Rory laughed at his own joke. Spink and I didn’t. A week ago, I would have, I realized. But now it seemed a personal affront, as if a rough joke about Gord were mockery of us as well. Why? Not because we were his friends; I still did not feel that great a personal attachment to him. It was because whoever had targeted him had attacked us as well, and somehow made the three of us into a single entity now. Like it or not, when they mocked Gord, it was mockery of us as well. I didn’t like it at all.
Rory threw up his hands at our silent stares and shrugged defensively. “Well, take it that way if you want to. It’s not personal, not with me. I like you fellers.” He took a shallow breath as if daring himself to speak. He lowered his voice. “When I was leaving for the Academy, my father said, ‘Son, choose your friends well. Don’t let them choose you; you be the one who decides who your pals are. The needy and weak ones will always be the first to try to become close friends with those they perceive as strong.
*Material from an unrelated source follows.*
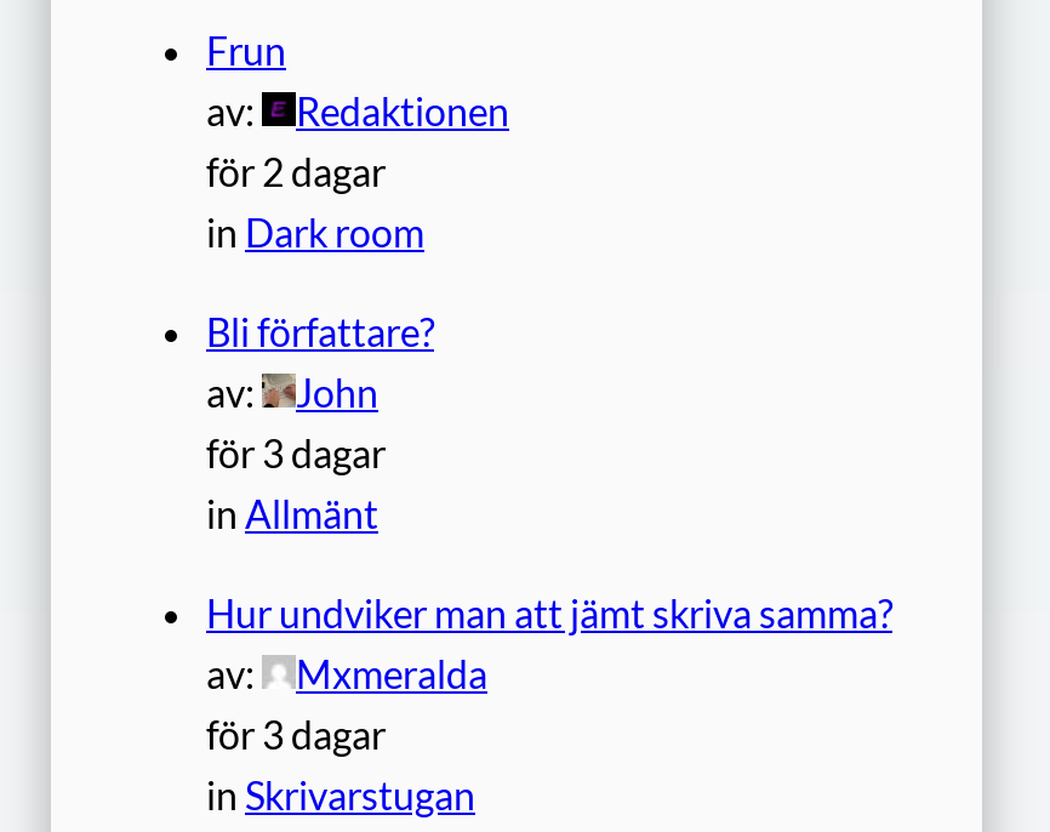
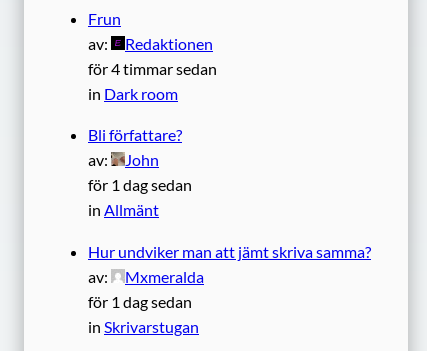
[206,147,386,193] för 2 dagar -> [88,59,217,78] för 4 timmar sedan
[206,429,386,475] för 3 dagar -> [88,175,192,194] för 1 dag sedan
[206,711,386,757] för 3 dagar -> [88,292,192,310] för 1 dag sedan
In the cavalla, a man need strong allies who will stand back to back with him, not weaklings who shelter in his shadow.’ When I first met you fellers, I knew you were strong, and that I could count on you at my back. And when I first met Gord, I knew that he didn’t have the stamina or strength to be a real officer. He’s a liability to those who befriend him. That’s why he’s always trying to be everyone’s buddy, and doing everyone favours; he knows he’ll need pals to protect him if he ever gets into a tough situation. You know that’s true.”
I put the last book back on my shelf and then stood silent, thinking over what Rory had said. By having Spink as a friend, I’d also chosen to be associated with Gord. And, by default, that cut me off from being friends with Trist. If I had not befriended both Spink and Gord, I could have been one of Trist’s companions. I liked Spink and instinctively knew that in many ways our values were more compatible than if I had followed Trist. Yet I also knew that Trist was more charismatic, more social, and more… I searched for a word, and nearly laughed aloud when I found it. Fashionable. Trist was making connections and winning friends among the older cadets, even those of old nobility blood. He’d eaten at the commander’s table, and even now, when Caulder scorned most of the new nobility, he still greeted Trist warmly. If I had been Trist’s friend, those connections and associations would have been open to me as well. But I had met Spink first, and at my father’s recommendation, had chosen him as a friend. Had my father been wrong?
Even as doubt and guilt for feeling that doubt assailed me, I realized that something was missing. “My rock’s gone!”
Rory and Spink looked at me as if I were slightly mad.
“The rock I brought from home with me. I always kept it on that shelf. It was a, well, an important keepsake.”
“Your girl gave it to you?” Rory asked, even as Spink suggested pragmatically, “Did you look under your bunk?”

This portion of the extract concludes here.